Scalable KDE-based top-n local outlier detection over large-scale data streams

The detection of local outliers over high-volume data streams is critical for diverse real-time applications in the real world, where the distributions in different subsets of the data tend to be skewed. However, existing methods are not scalable to large-scale high-volume data streams owing to the high complexity of the re-detection of data updates. In this work, we propose a top-n local outlier detection method based on Kernel Density Estimation (KDE) over large-scale high-volume data streams. First, we define a KDE-based Outlier Factor (KOF) to measure the local outlierness score for the data points. Then, we propose the upper bounds of the KOF and an upper-bound-based pruning strategy to quickly eliminate the majority of the inlier points by leveraging the upper bounds without computing the expensive KOF scores.
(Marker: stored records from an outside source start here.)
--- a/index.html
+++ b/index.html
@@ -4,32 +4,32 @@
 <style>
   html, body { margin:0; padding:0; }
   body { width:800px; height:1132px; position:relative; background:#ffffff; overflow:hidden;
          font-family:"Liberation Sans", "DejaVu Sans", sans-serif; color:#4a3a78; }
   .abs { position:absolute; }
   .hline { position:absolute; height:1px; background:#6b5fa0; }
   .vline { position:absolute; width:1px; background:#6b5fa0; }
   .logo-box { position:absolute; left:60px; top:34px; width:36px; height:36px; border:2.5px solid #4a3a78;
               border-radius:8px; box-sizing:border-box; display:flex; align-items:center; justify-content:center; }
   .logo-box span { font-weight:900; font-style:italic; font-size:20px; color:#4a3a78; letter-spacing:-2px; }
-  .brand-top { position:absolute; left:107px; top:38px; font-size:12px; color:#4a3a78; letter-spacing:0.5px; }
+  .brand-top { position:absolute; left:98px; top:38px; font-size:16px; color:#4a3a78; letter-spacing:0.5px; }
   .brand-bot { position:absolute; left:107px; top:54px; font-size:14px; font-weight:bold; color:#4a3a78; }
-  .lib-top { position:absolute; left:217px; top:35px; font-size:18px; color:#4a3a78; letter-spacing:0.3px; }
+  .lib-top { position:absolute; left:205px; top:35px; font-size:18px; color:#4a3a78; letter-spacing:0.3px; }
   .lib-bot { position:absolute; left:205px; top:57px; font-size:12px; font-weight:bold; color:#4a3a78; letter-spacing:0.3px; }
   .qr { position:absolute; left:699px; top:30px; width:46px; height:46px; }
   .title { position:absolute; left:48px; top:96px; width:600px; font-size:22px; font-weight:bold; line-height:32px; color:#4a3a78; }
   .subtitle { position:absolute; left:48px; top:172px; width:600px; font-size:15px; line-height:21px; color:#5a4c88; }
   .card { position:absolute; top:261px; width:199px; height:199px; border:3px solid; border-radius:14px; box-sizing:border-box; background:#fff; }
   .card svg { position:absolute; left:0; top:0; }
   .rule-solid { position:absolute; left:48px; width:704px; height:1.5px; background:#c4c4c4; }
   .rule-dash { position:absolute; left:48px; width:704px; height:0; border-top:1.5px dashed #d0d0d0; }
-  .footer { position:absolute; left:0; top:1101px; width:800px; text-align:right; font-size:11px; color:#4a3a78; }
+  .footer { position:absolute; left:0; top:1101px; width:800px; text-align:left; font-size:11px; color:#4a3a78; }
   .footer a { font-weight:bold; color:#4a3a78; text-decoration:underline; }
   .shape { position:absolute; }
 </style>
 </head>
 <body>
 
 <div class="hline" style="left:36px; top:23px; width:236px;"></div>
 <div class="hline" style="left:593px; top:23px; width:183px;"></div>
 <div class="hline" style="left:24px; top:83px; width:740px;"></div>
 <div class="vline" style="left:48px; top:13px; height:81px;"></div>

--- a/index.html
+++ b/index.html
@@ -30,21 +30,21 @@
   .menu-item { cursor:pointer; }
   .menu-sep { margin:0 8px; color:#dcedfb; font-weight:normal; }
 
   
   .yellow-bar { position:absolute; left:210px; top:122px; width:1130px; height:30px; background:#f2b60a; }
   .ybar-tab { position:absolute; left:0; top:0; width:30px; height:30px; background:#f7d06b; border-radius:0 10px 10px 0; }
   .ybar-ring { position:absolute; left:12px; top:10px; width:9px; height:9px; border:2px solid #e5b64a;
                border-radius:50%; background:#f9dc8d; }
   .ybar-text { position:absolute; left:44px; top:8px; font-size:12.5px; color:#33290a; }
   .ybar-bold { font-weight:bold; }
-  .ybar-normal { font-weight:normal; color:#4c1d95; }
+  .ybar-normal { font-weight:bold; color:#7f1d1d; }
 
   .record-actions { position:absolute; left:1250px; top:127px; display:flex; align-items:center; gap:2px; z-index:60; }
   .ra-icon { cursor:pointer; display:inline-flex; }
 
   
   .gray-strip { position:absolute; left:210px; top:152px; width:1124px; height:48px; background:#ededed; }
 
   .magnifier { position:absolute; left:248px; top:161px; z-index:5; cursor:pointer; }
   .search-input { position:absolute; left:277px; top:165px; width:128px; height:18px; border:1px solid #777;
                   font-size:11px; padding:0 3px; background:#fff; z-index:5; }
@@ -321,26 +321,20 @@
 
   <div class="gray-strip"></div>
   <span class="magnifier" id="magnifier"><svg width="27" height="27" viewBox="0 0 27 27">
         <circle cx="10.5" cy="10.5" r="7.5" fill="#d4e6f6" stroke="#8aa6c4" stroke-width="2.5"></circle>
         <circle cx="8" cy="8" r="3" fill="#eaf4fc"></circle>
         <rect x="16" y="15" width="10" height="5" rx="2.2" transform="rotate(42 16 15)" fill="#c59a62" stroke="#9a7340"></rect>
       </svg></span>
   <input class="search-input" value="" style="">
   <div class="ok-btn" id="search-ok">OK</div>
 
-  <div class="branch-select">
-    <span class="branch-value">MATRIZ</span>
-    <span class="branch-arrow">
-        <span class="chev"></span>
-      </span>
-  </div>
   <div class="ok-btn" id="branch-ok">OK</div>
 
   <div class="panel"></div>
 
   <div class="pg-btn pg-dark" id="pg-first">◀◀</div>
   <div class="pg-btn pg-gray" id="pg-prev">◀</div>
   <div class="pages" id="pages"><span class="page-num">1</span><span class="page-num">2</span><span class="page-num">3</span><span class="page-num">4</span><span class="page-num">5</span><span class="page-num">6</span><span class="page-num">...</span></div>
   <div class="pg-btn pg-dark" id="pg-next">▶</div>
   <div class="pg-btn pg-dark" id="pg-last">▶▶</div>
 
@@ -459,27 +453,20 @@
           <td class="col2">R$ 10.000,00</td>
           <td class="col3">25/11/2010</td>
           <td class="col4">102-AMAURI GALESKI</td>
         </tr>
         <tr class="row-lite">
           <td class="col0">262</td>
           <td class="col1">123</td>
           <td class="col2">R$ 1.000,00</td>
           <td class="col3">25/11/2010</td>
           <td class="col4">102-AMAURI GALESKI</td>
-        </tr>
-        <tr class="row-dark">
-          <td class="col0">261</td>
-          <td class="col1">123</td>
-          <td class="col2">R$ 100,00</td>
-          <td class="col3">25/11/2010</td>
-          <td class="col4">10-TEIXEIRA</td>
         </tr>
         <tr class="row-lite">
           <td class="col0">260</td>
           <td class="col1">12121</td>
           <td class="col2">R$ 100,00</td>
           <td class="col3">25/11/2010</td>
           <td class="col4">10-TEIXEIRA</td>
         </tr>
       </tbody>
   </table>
Moreover, we design an Upper-bound pruning-based top-n KOF detection method (UKOF) over data streams to efficiently address the data updates in a sliding window environment. Furthermore, we propose a Lazy update method of UKOF (LUKOF) for bulk updates in high-speed large-scale data streams to further minimize the computation cost. Our comprehensive experimental study demonstrates that the proposed method outperforms the state-of-the-art methods by up to 3,600 times in speed, while achieving the best performance in detecting local outliers over data streams.